§ **Action item**: Reproduce word for word the lines between those holding "font-size:17px; font-weight:bold; color:#0f172a;" and "border-bottom:1px solid #e5e5e5;", inclusive, and nothing else from the data below.

§ **Records shown**:

————

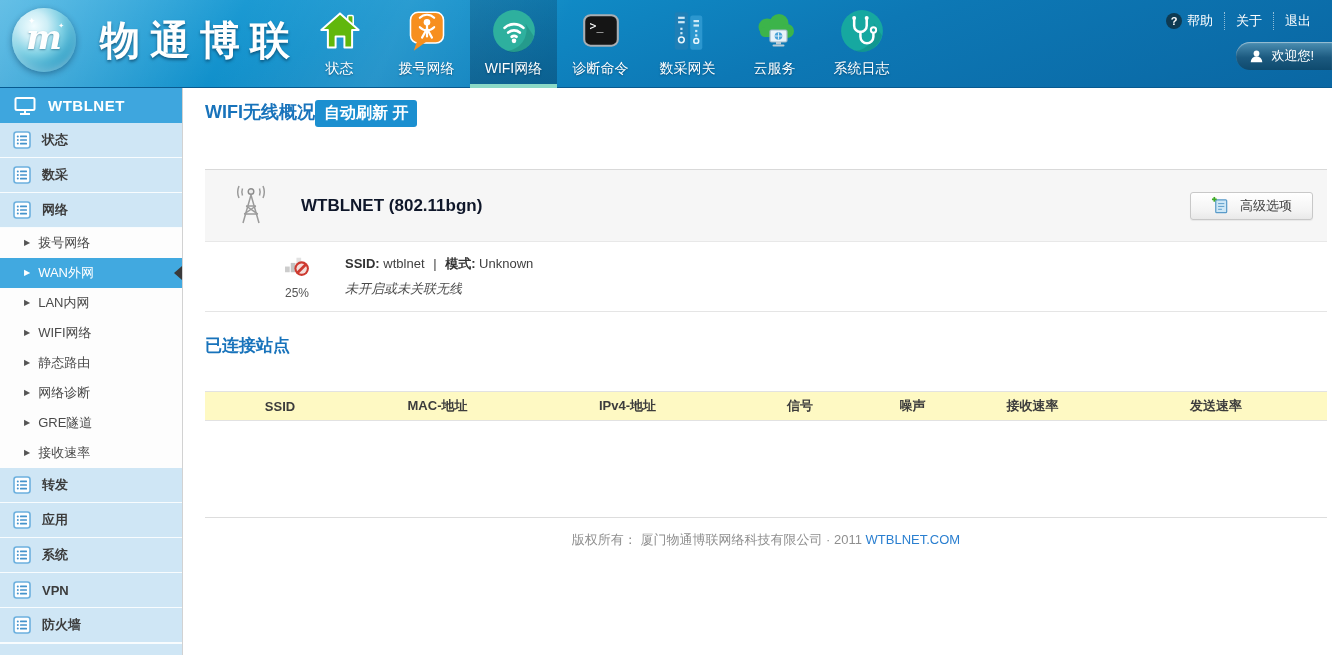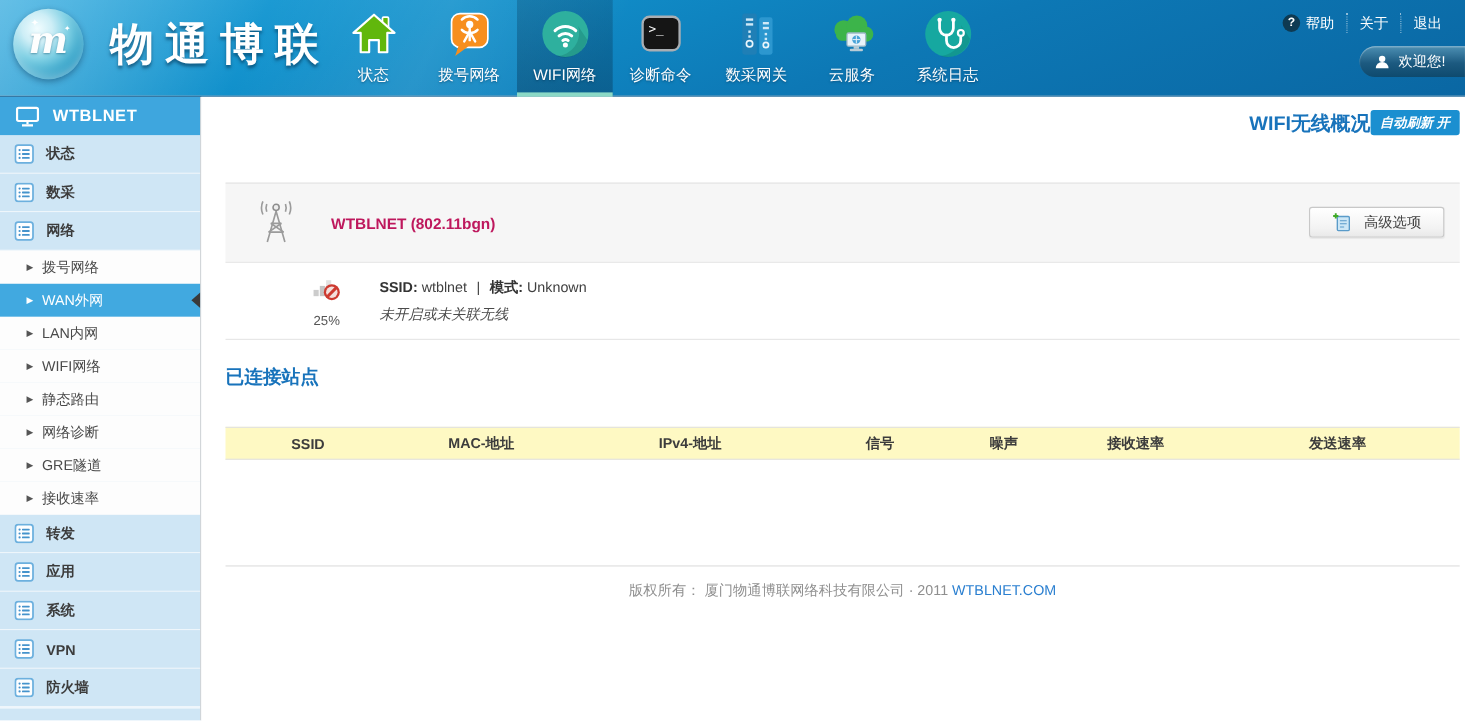--- a/index.html
+++ b/index.html
@@ -64,29 +64,29 @@
   .sub-arrow { font-size:8px; color:#555; margin-right:8px; line-height:1; }
   .side-sub.selected { background:#41a9e0; color:#fff; }
   .side-sub.selected .sub-arrow { color:#fff; }
   .sel-notch { position:absolute; right:0; top:50%; transform:translateY(-50%);
     width:0; height:0; border-top:7px solid transparent; border-bottom:7px solid transparent;
     border-right:8px solid #3a3a3a; }
   .side-partial { flex:none; height:12px; background:#cfe6f5; border-top:1px solid rgba(255,255,255,.85); }
 
   
   .main { flex:1; height:567px; background:#fff; padding:12px 5px 0 22px; position:relative; }
-  .page-head { display:flex; align-items:flex-start; justify-content:flex-end; }
+  .page-head { display:flex; align-items:flex-start; justify-content:flex-start; }
   .page-title { color:#1873bb; font-size:18px; font-weight:bold; }
-  .auto-refresh-btn { background:#1b8fd0; color:#fff; font-size:12px; font-weight:bold;
-    padding:3px 9px; border-radius:3px; border:none; cursor:pointer; white-space:nowrap;font-style:italic; }
+  .auto-refresh-btn { background:#1b8fd0; color:#fff; font-size:16px; font-weight:bold;
+    padding:3px 9px; border-radius:3px; border:none; cursor:pointer; white-space:nowrap; }
 
   .wifi-card { margin-top:42px; border-top:1px solid #d9d9d9; }
   .card-head { height:72px; background:#f6f6f6; display:flex; align-items:center; padding:0 14px 0 24px;
     border-bottom:1px solid #e8e8e8; }
-  .card-title { font-size:14px; font-weight:bold; color:#be185d; margin-left:28px; }
+  .card-title { font-size:17px; font-weight:bold; color:#0f172a; margin-left:28px; }
   .adv-btn { margin-left:auto; }
   .card-body { height:70px; display:flex; align-items:center; padding:0 18px 0 70px;
     border-bottom:1px solid #e5e5e5; }
   .signal-block { width:44px; text-align:center; }
   .signal-pct { font-size:12px; color:#555; margin-top:4px; }
   .ssid-block { margin-left:26px; }
   .ssid-line { font-size:13px; color:#404040; }
   .ssid-line b { color:#333; }
   .ssid-line .sep { margin:0 5px; color:#404040; }
   .status-line { font-size:13px; color:#4a4a4a; font-style:italic; margin-top:7px; }

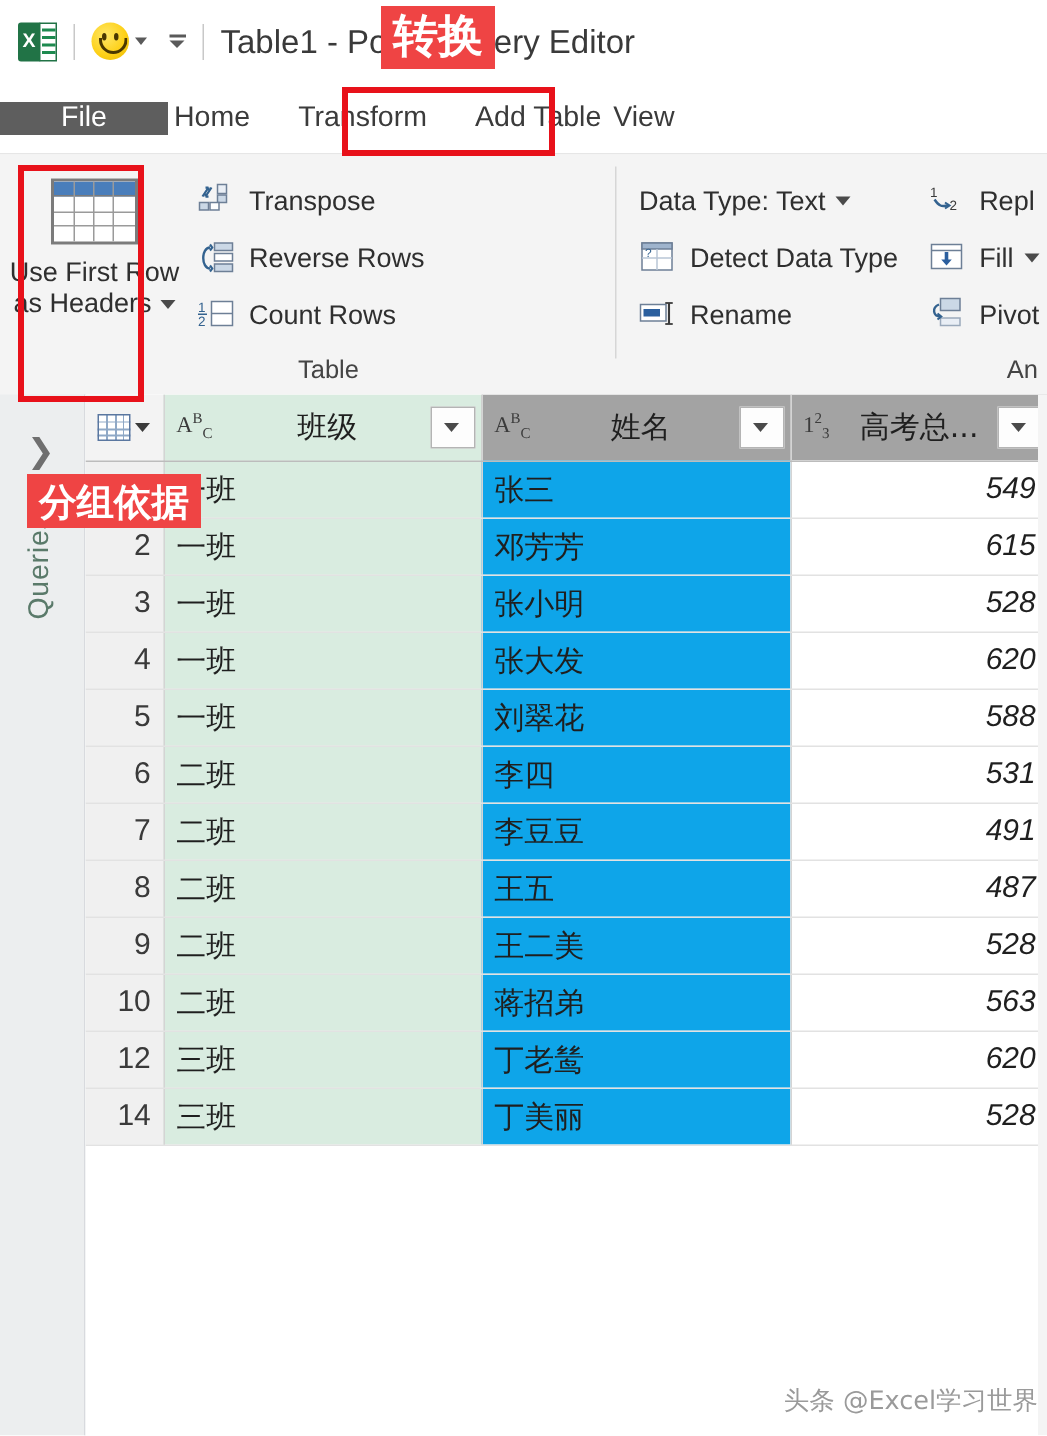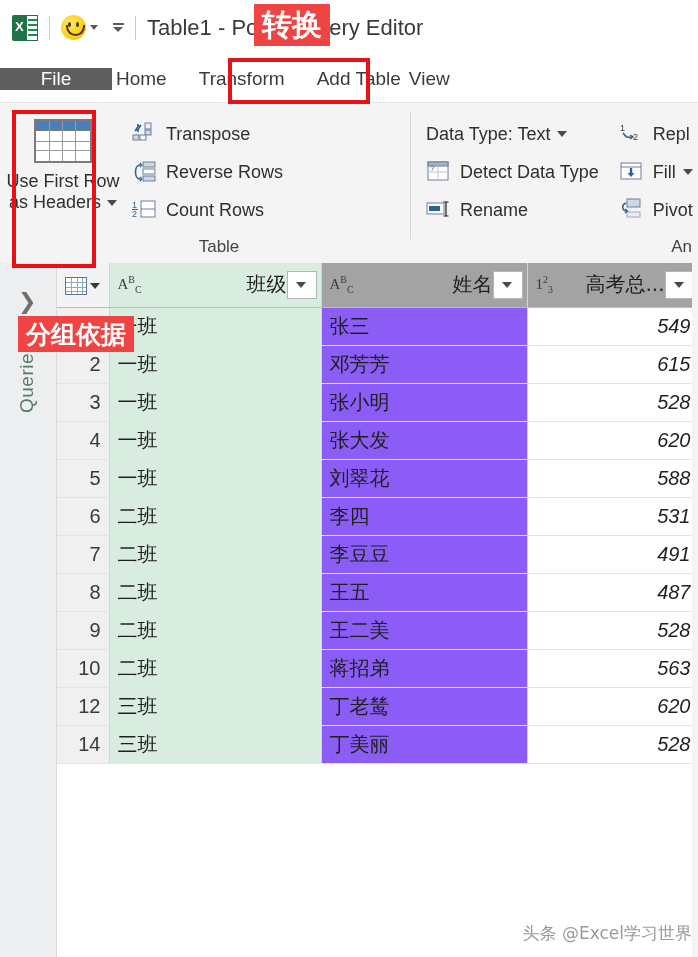--- a/index.html
+++ b/index.html
@@ -434,21 +434,20 @@
   }
   .typeicon sup { font-size: 10px; vertical-align: super; }
   .typeicon sub { font-size: 10px; vertical-align: sub; }
   .hdr-name {
     flex: 1 1 auto;
     font-size: 20px;
     color: #1f1f1f;
     overflow: hidden;
     white-space: nowrap;
     font-family: "DejaVu Sans", sans-serif;
-    text-align: right;
   }
   .filterbtn {
     flex: 0 0 auto;
     width: 28px; height: 26px;
     border: 1px solid #b4b4b4;
     background: #fdfdfd;
     position: relative;
     cursor: default;
   }
   .filterbtn::after {
@@ -466,21 +465,21 @@
     padding-right: 10px;
     font-size: 20px;
     border-right: 1px solid #d4d4d4;
   }
   td.cls {
     background: #d9ece0;
     font-family: "DejaVu Sans", sans-serif;
     color: #1f1f1f;
   }
   td.nm {
-    background: #8b5cf6;
+    background: #0ea5e9;
     font-family: Liberation Sans, sans-serif;
     color: #1f1f1f;
   }
   td.score {
     background: #ffffff;
     text-align: right;
     font-style: italic;
     color: #1f1f1f;
     padding-right: 12px;
   }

————

§ **Output below**:
+  .card-title { font-size:17px; font-weight:bold; color:#0f172a; margin-left:28px; }
   .adv-btn { margin-left:auto; }
   .card-body { height:70px; display:flex; align-items:center; padding:0 18px 0 70px;
     border-bottom:1px solid #e5e5e5; }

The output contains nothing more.